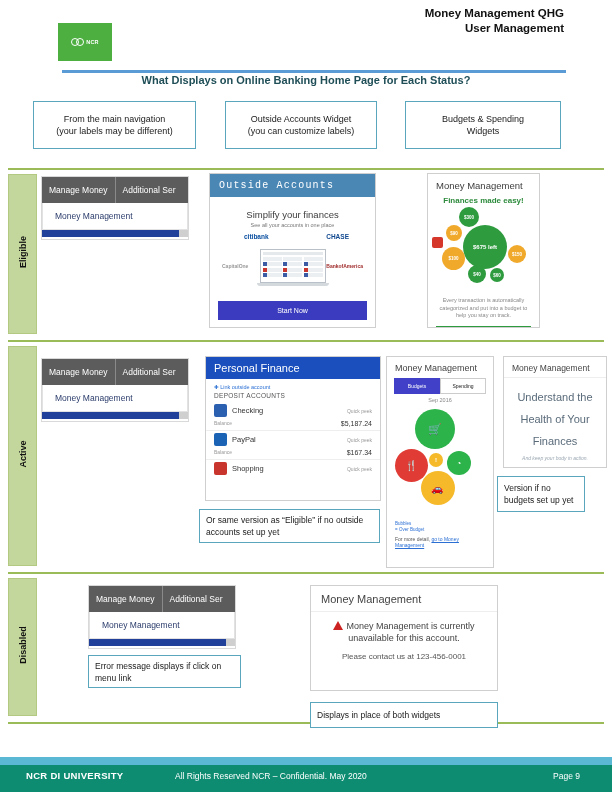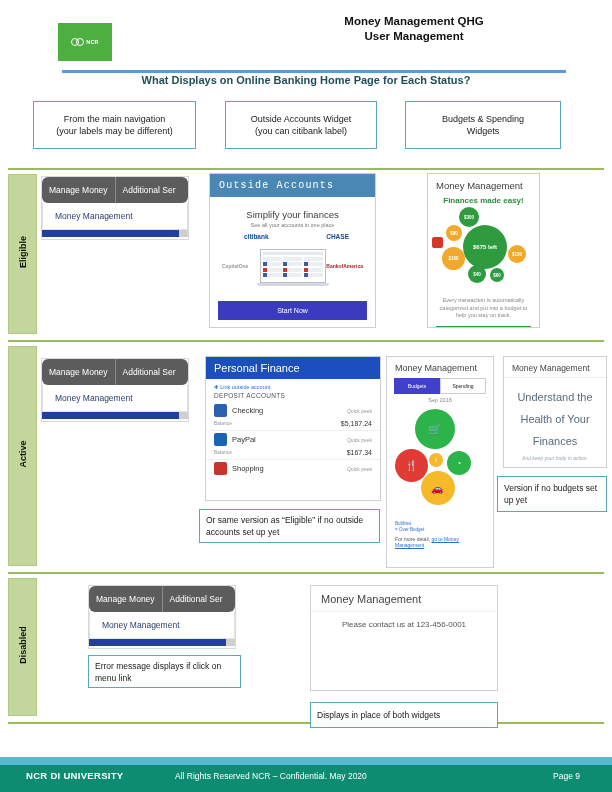"Money Management QHG" .hdr-title { text-align: center -> right; top: 14px -> 6px }
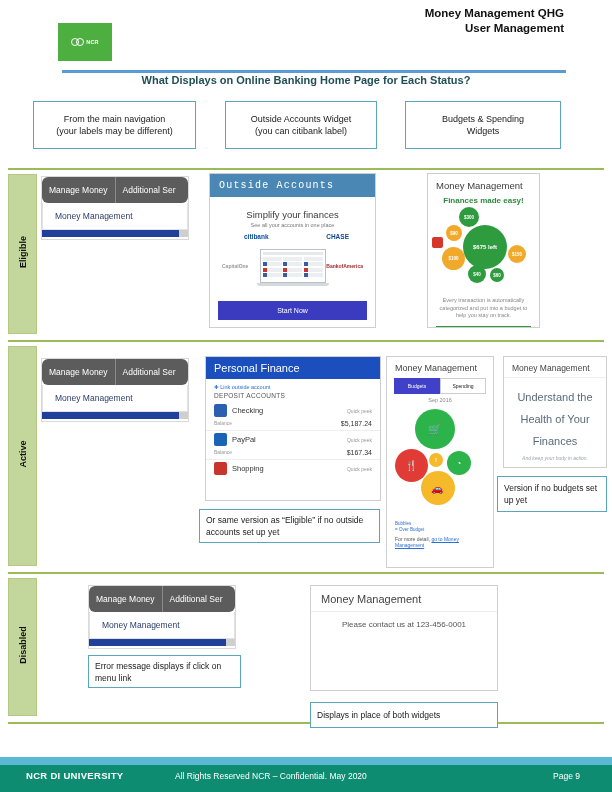"(you can citibank label)" div { text: citibank label -> customize labels }
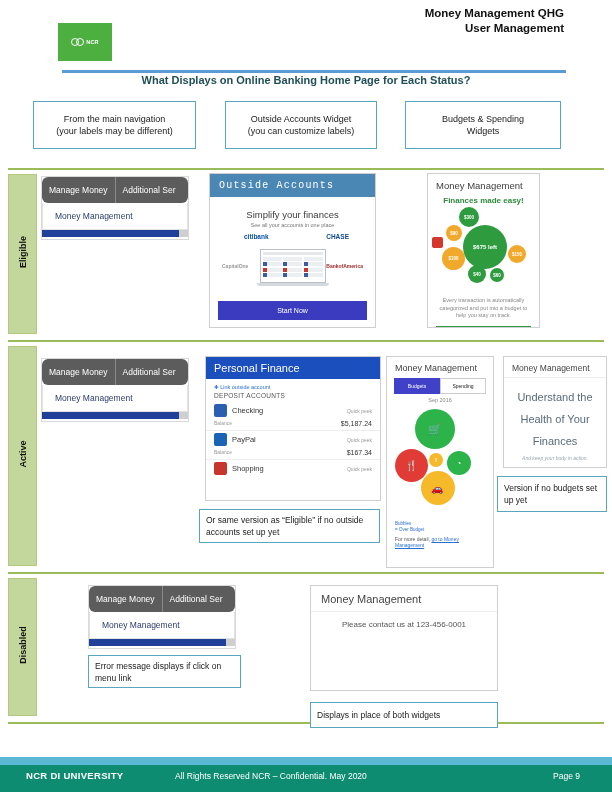"Manage Money" .navbar { border-radius: 6px -> none }
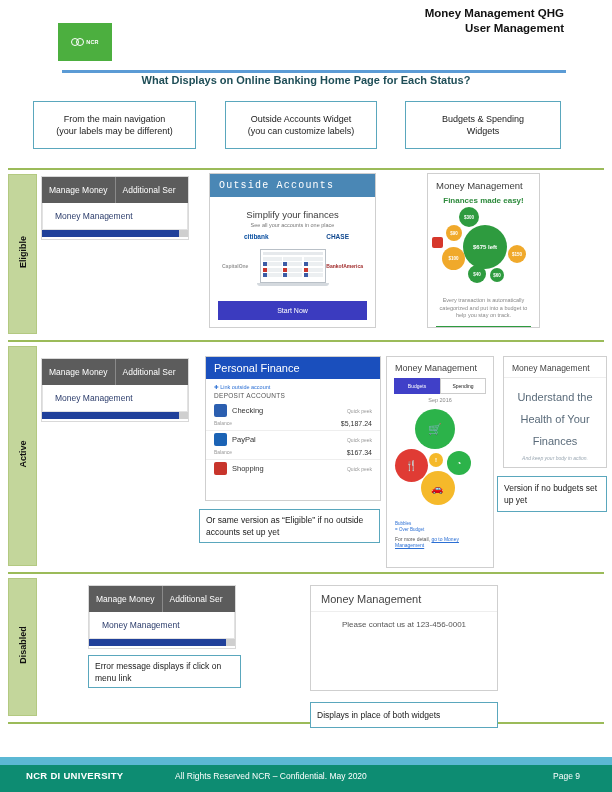"Version if no budgets set" div.callout { width: 110px -> 88px }
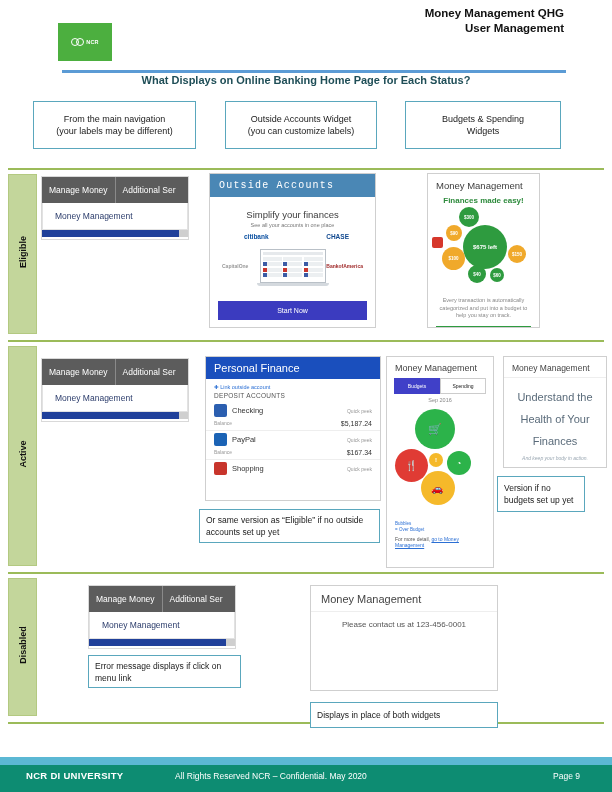"Money Management is currently" div.er-msg { html: none -> <div> <span></span><span>Money Management is currently unavailable for this account.</span> </div> }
##########
◆ What this task involves ◆
What you return must match the data above exactly, with no images included.

◆ Exercise answer ◆
"Money Management QHG" .hdr-title { text-align: center -> right; top: 14px -> 6px }
"(you can citibank label)" div { text: citibank label -> customize labels }
"Manage Money" .navbar { border-radius: 6px -> none }
"Version if no budgets set" div.callout { width: 110px -> 88px }
"Money Management is currently" div.er-msg { html: none -> <div> <span></span><span>Money Management is currently unavailable for this account.</span> </div> }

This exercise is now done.